The University of Washington and Microsoft team, collaborating with the enzymatic synthesis company
Ansa Biotechnologies, recently took the first step toward this device. Using our high-density chip, we successfully demonstrated electrochemical control of single-base enzymatic additions. The project is now paused while the team evaluates possible next steps.Nevertheless, even if this effort is not resumed, someone will make the technology work. The path is relatively clear; building a commercially relevant DNA drive is simply a matter of time and money.

Looking beyond DNA data storage

Eventually, the technology for DNA storage will completely alter the economics of reading and writing all kinds of genetic information. Even if the performance bar is set far below that of a tape drive, any commercial operation based on reading and writing data into DNA will have a throughput many times that of today’s DNA synthesis industry, with a vanishingly small cost per base.

At the same time, advances in DNA synthesis for DNA storage will increase access to DNA for other uses, notably in the biotechnology industry, and will thereby expand capabilities to reprogram life. Somewhere down the road, when a DNA drive achieves a throughput of 2 gigabases per second (or 120 gigabases per minute), this box could synthesize the equivalent of about 20 complete human genomes per minute. And when humans combine our improving knowledge of how to construct a genome with access to effectively free synthetic DNA, we will enter a very different world.

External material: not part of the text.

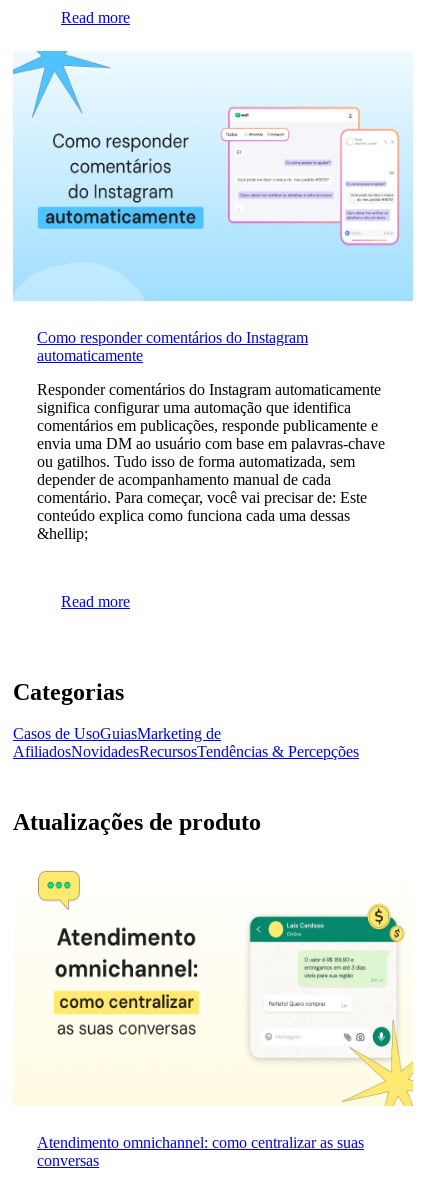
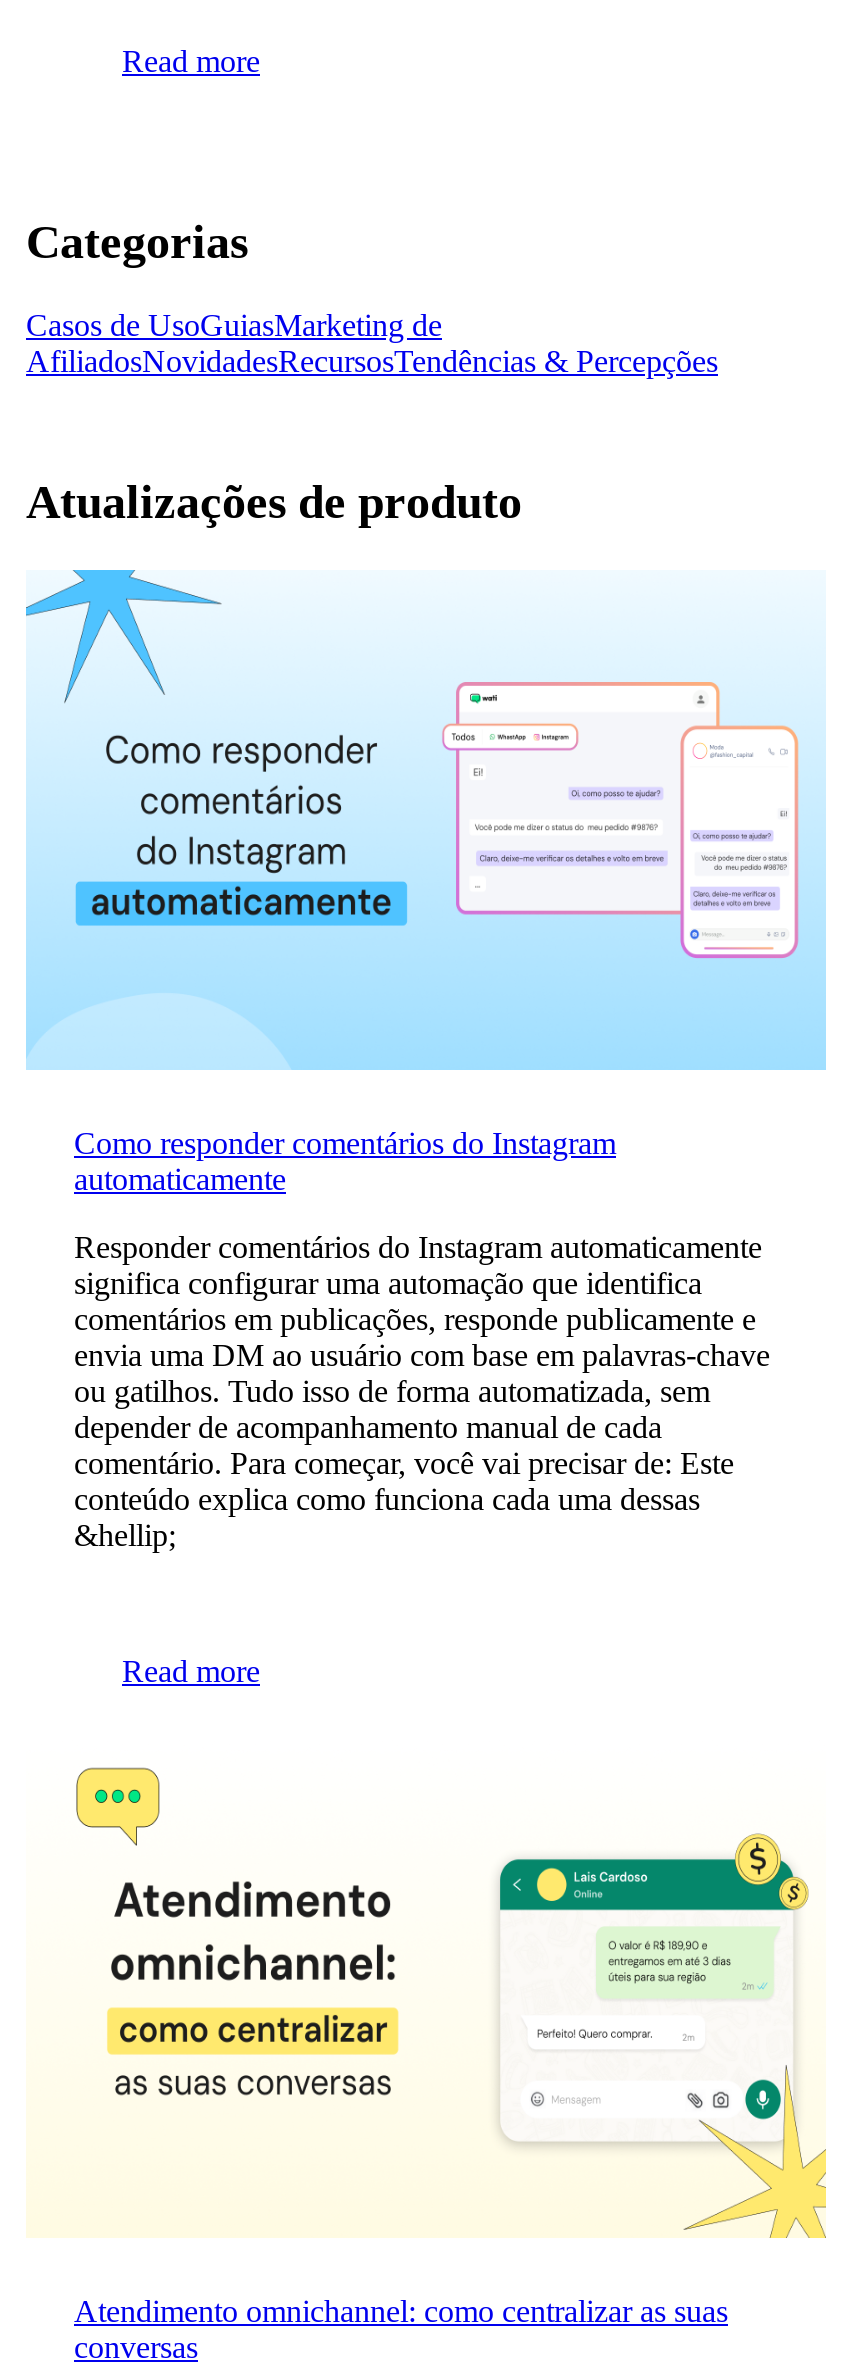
moved down: [image]

moved down: Como responder comentários do Instagram | automaticamente | Responder comentários do Instagram automaticamente | ... | &hellip; | Read more

moved up: Categorias | Casos de UsoGuiasMarketing de | AfiliadosNovidadesRecursosTendências & Percepções | Atualizações de produto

The conversations we have today about biosecurity, who has access to DNA synthesis, and whether this technology can be controlled are barely scratching the surface of what is to come. We’ll be able to design microbes to produce chemicals and drugs, as well as plants that can fend off pests or sequester minerals from the environment, such as arsenic, carbon, or gold. At 2 gigabases per second, constructing biological countermeasures against novel pathogens will take a matter of minutes. But so too will constructing the genomes of novel pathogens. Indeed, this flow of information back and forth between the digital and the biological will mean that every security concern from the world of IT will also be introduced into the world of biology. We will have to be vigilant about these possibilities.

We are just beginning to learn how to build and program systems that integrate digital logic and biochemistry. The future will be built not from DNA as we find it, but from DNA as we will write it.